**Exercise materials:**
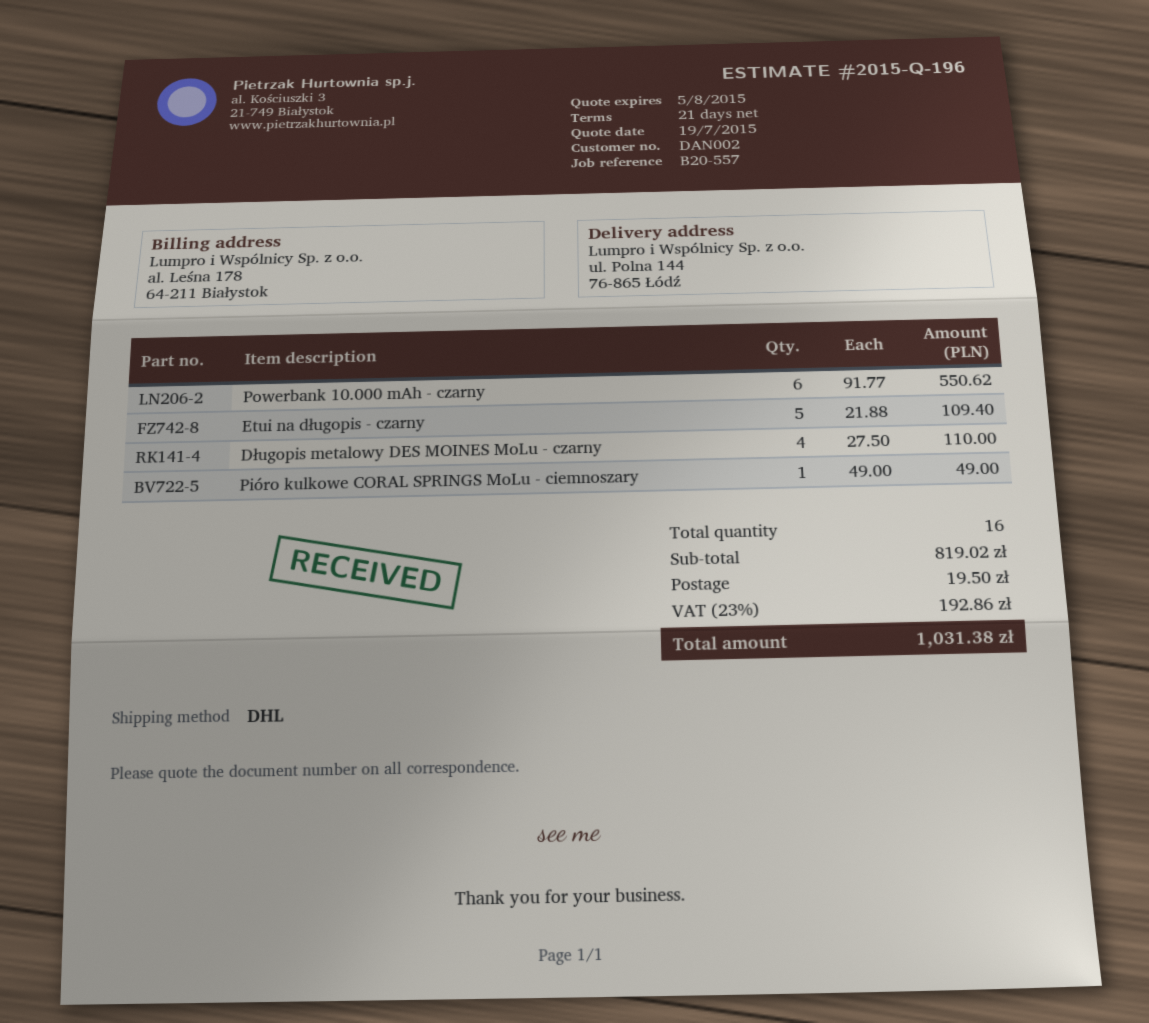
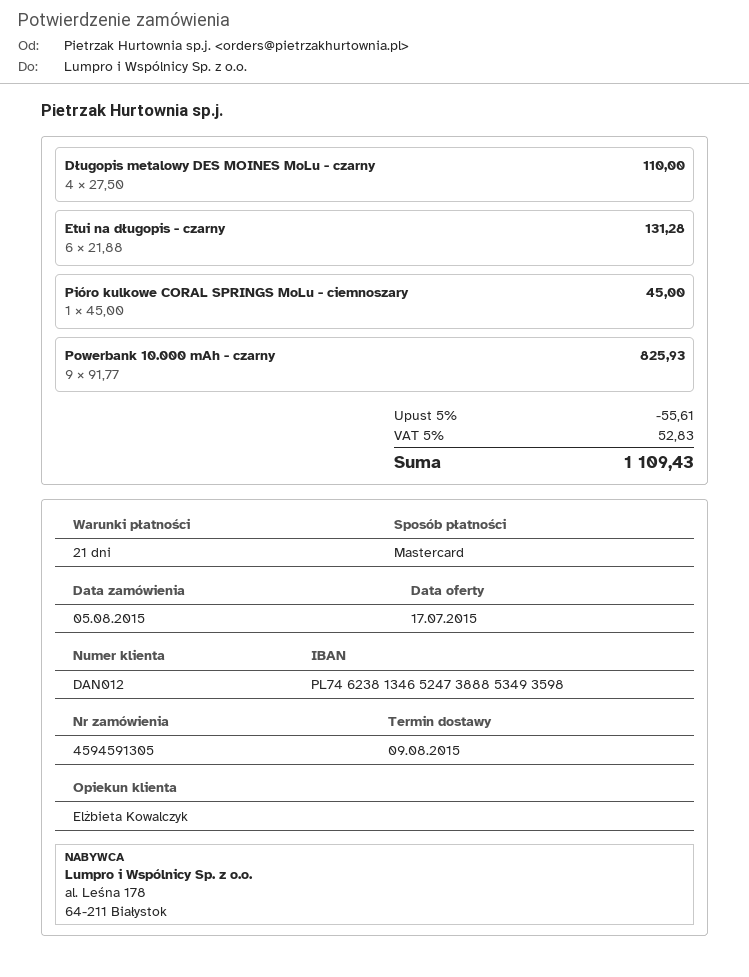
quote date: 2015-07-19 -> 2015-07-17
customer number: DAN002 -> DAN012
Powerbank 10.000 mAh - czarny: 6 x 91.77 = 550.62 -> 9 x 91.77 = 825.93
Etui na długopis - czarny: 5 x 21.88 = 109.40 -> 6 x 21.88 = 131.28
Pióro kulkowe CORAL SPRINGS MoLu - ciemnoszary: 1 x 49.00 = 49.00 -> 1 x 45.00 = 45.00
discount: none -> 5% = 55.61
shipping: 19.50 -> none
tax: 23% = 192.86 -> 5% = 52.83
total: 1031.38 -> 1109.43

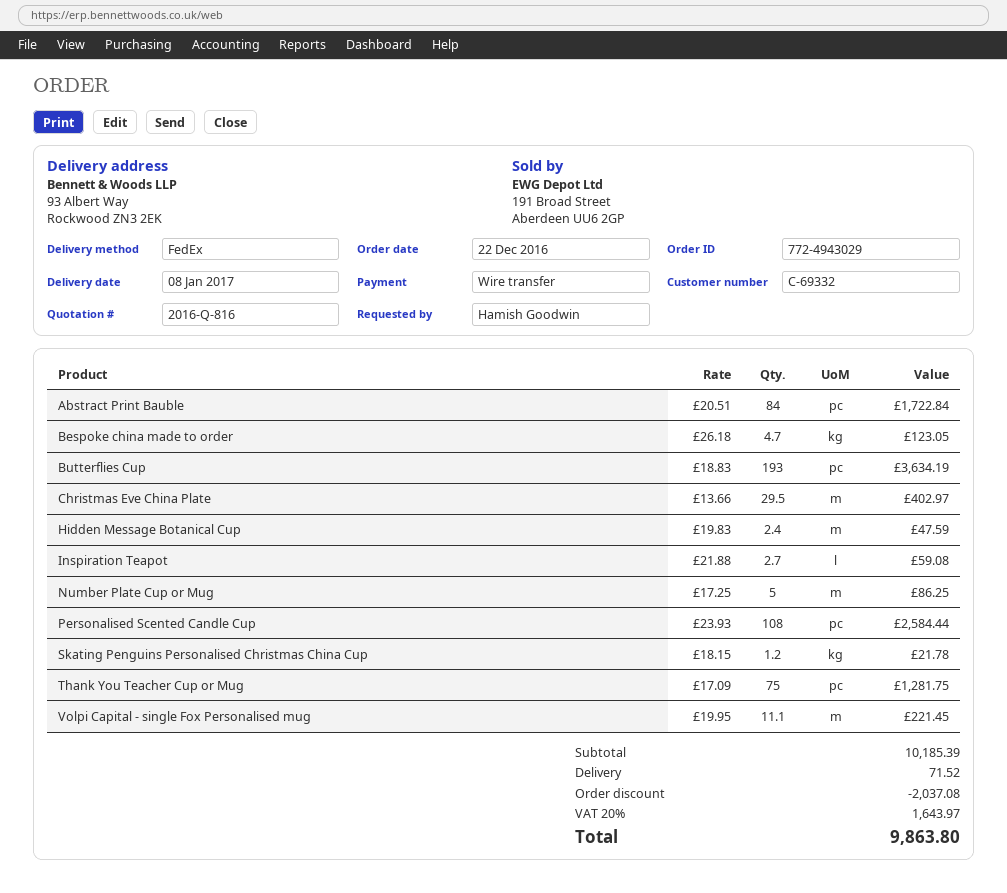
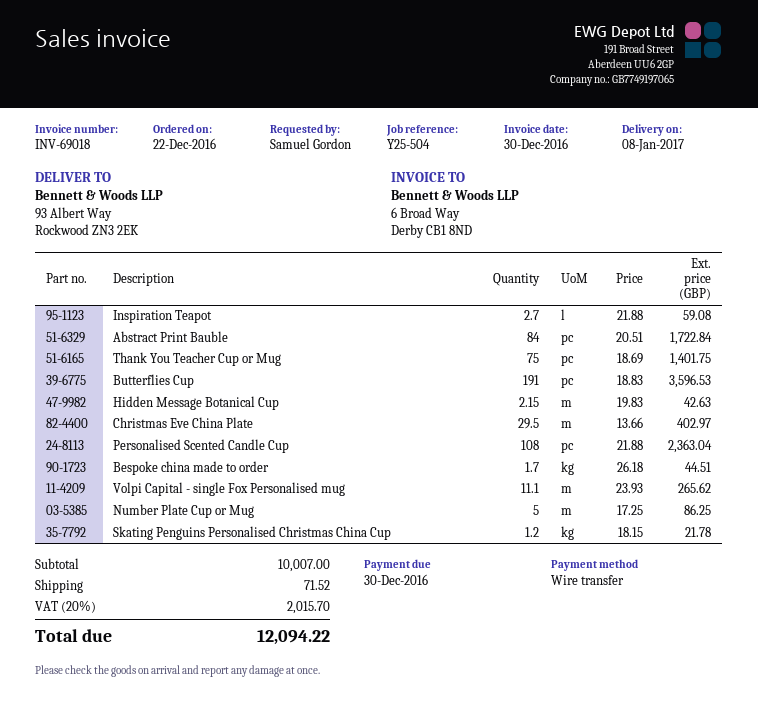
ordered by: Hamish Goodwin -> Samuel Gordon
Bespoke china made to order: 4.7 x 26.18 = 123.05 -> 1.7 x 26.18 = 44.51
Butterflies Cup: 193 x 18.83 = 3634.19 -> 191 x 18.83 = 3596.53
Hidden Message Botanical Cup: 2.4 x 19.83 = 47.59 -> 2.15 x 19.83 = 42.63
Personalised Scented Candle Cup: 108 x 23.93 = 2584.44 -> 108 x 21.88 = 2363.04
Thank You Teacher Cup or Mug: 75 x 17.09 = 1281.75 -> 75 x 18.69 = 1401.75
Volpi Capital - single Fox Personalised mug: 11.1 x 19.95 = 221.45 -> 11.1 x 23.93 = 265.62
subtotal: 10185.39 -> 10007.00
discount: 2037.08 -> none
tax: 20% = 1643.97 -> 20% = 2015.70
total: 9863.80 -> 12094.22

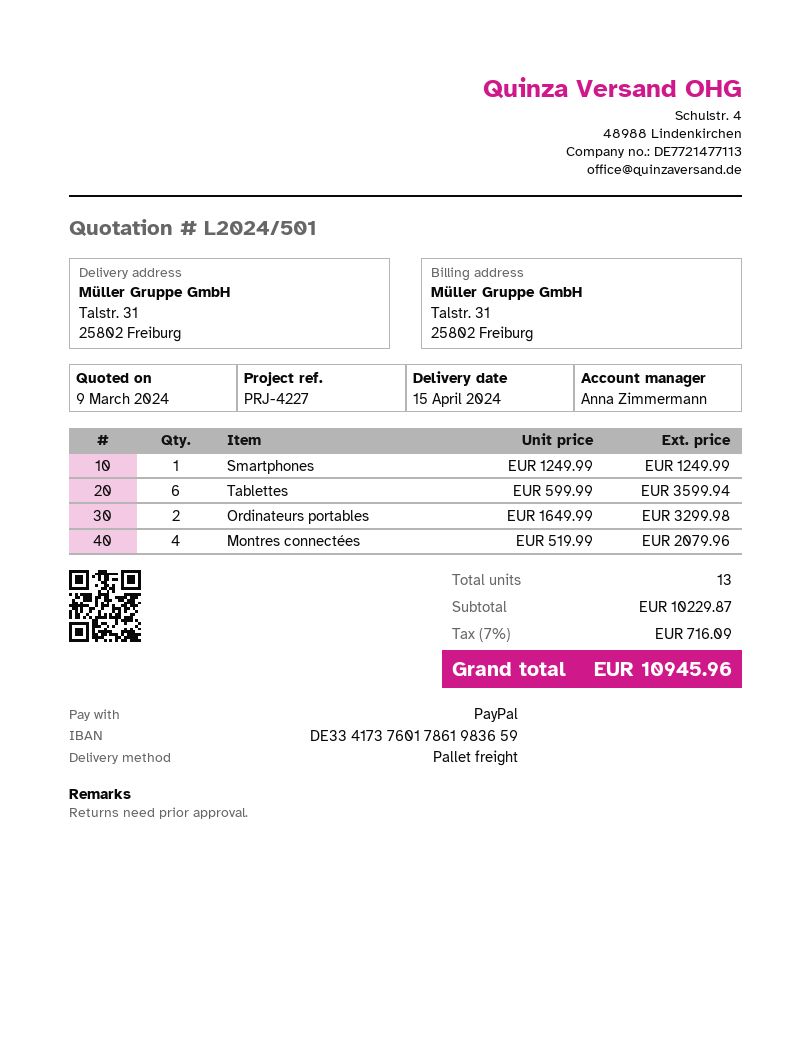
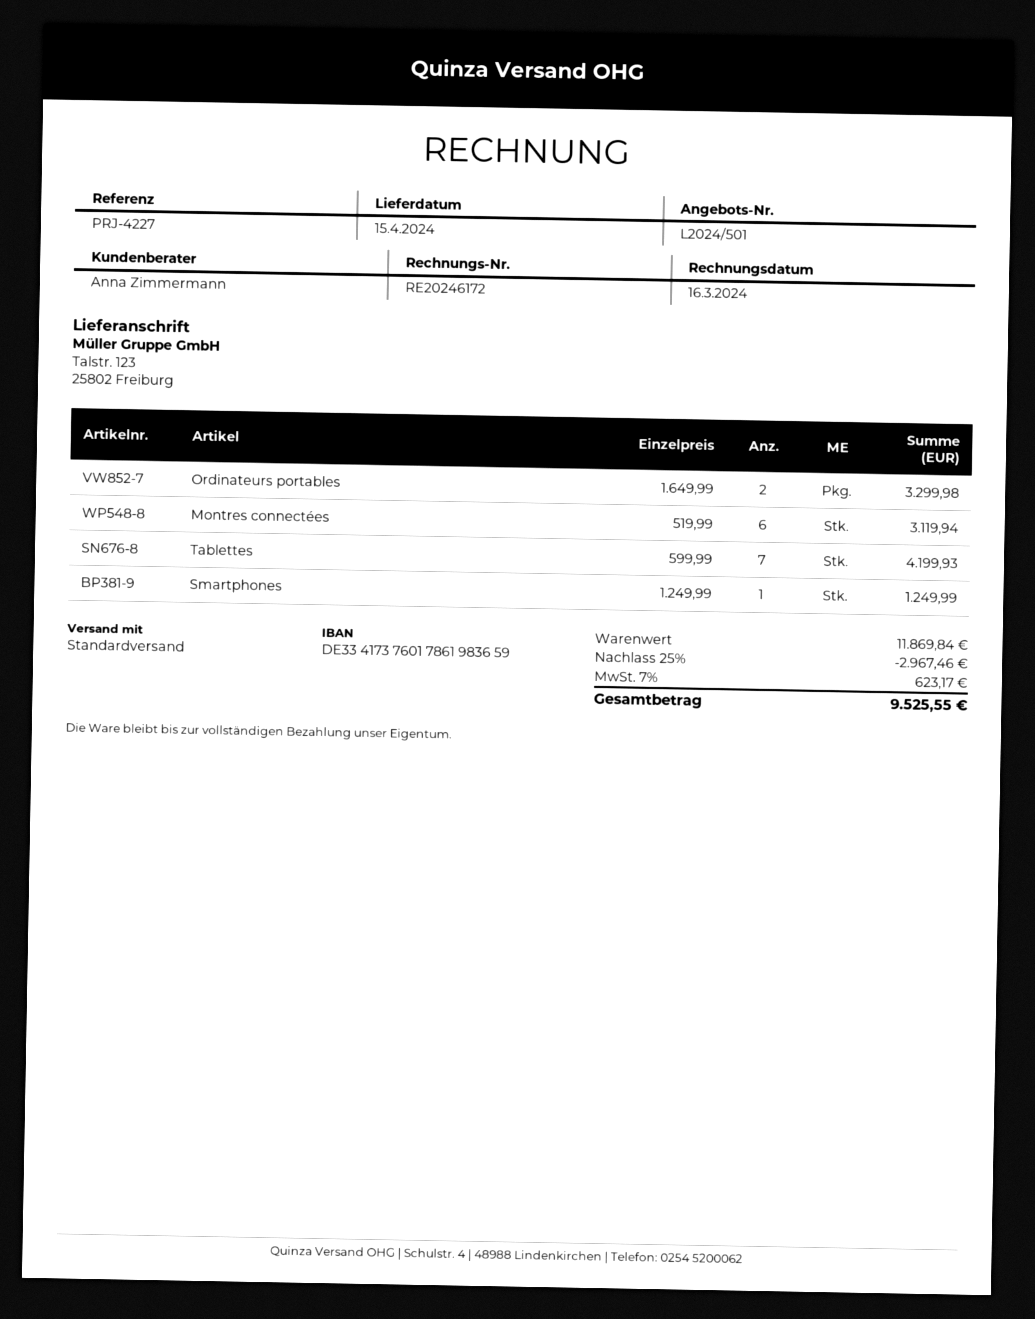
shipping method: pallet freight -> standard
ship to: Talstr. 31, 25802 Freiburg -> Talstr. 123, 25802 Freiburg
Tablettes: 6 x 599.99 = 3599.94 -> 7 x 599.99 = 4199.93
Montres connectées: 4 x 519.99 = 2079.96 -> 6 x 519.99 = 3119.94
subtotal: 10229.87 -> 11869.84
discount: none -> 25% = 2967.46
tax: 7% = 716.09 -> 7% = 623.17
total: 10945.96 -> 9525.55

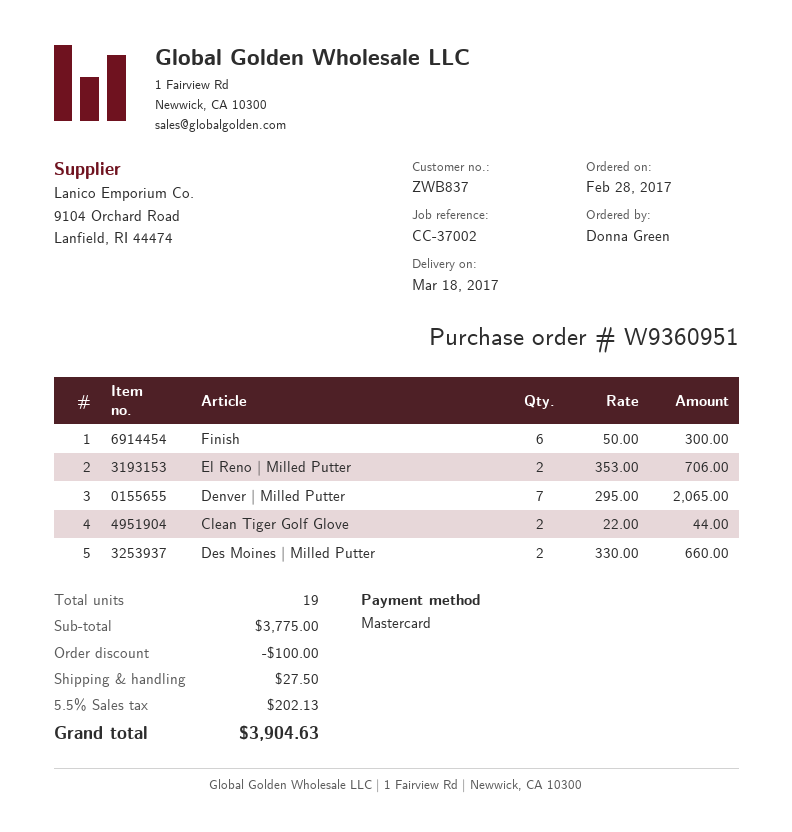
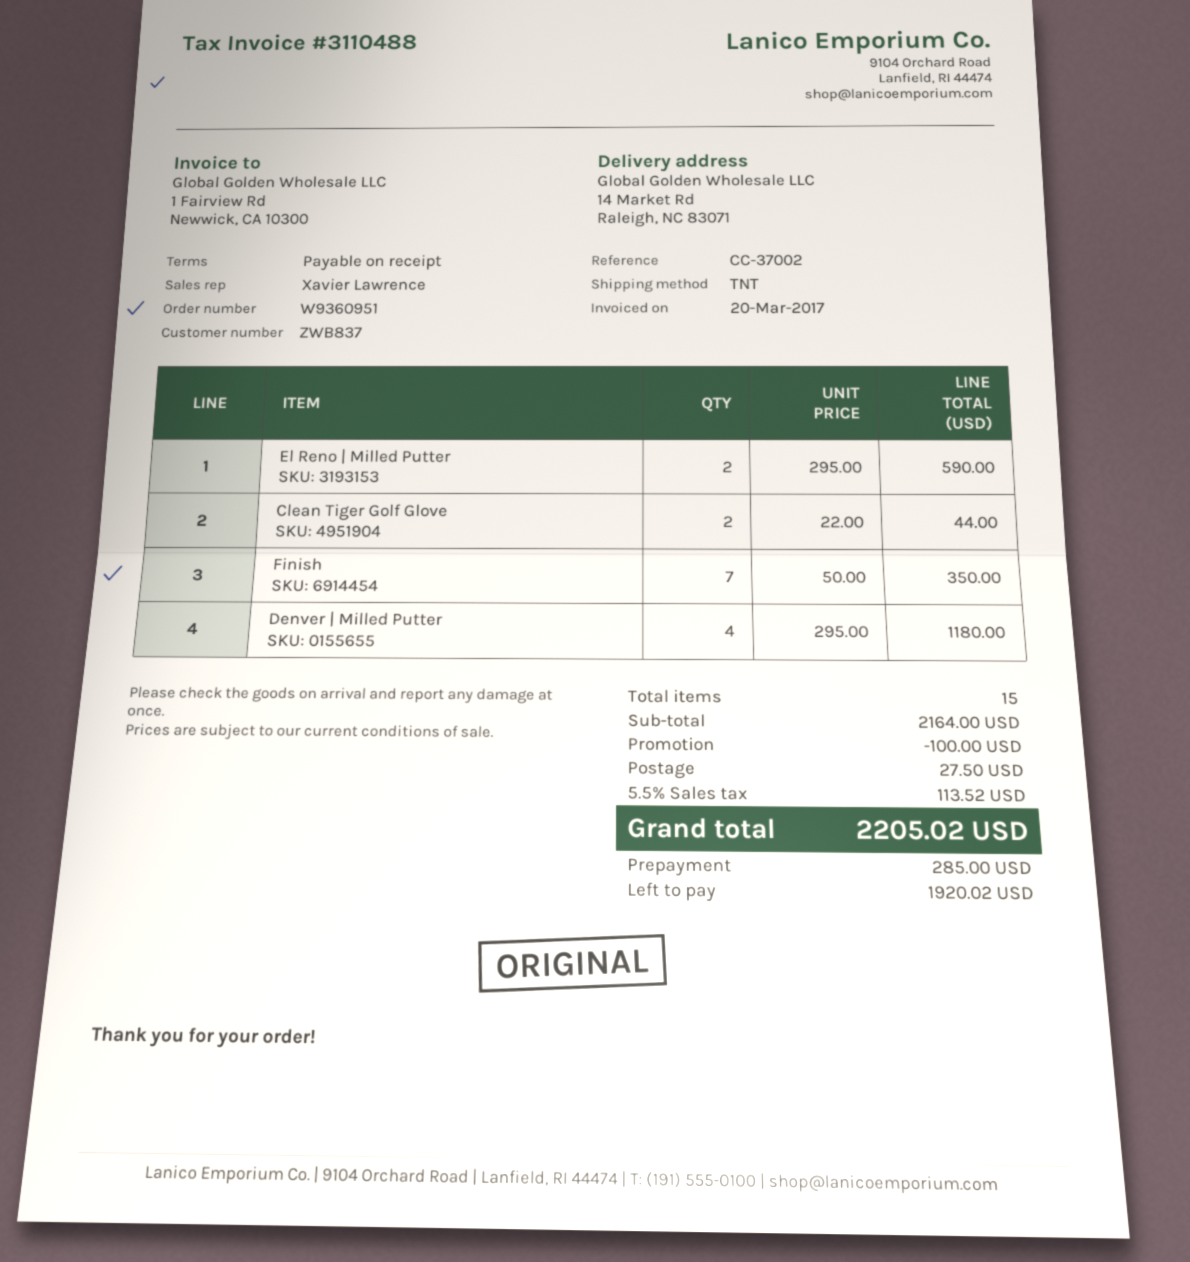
Finish: 6 x 50.00 = 300.00 -> 7 x 50.00 = 350.00
El Reno | Milled Putter: 2 x 353.00 = 706.00 -> 2 x 295.00 = 590.00
Denver | Milled Putter: 7 x 295.00 = 2065.00 -> 4 x 295.00 = 1180.00
Des Moines | Milled Putter: 2 x 330.00 = 660.00 -> none
total quantity: 19 -> 15
subtotal: 3775.00 -> 2164.00
tax: 5.5% = 202.13 -> 5.5% = 113.52
total: 3904.63 -> 2205.02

**Work to complete:** Using the data above, copy exactly the lines from the one containing "Powerbank 10.000 mAh" to the one containing "ordered by: Hamish Goodwin -> Samuel Gordon", inclusive. Exclude the pictures.

**Task output:**
Powerbank 10.000 mAh - czarny: 6 x 91.77 = 550.62 -> 9 x 91.77 = 825.93
Etui na długopis - czarny: 5 x 21.88 = 109.40 -> 6 x 21.88 = 131.28
Pióro kulkowe CORAL SPRINGS MoLu - ciemnoszary: 1 x 49.00 = 49.00 -> 1 x 45.00 = 45.00
discount: none -> 5% = 55.61
shipping: 19.50 -> none
tax: 23% = 192.86 -> 5% = 52.83
total: 1031.38 -> 1109.43

ordered by: Hamish Goodwin -> Samuel Gordon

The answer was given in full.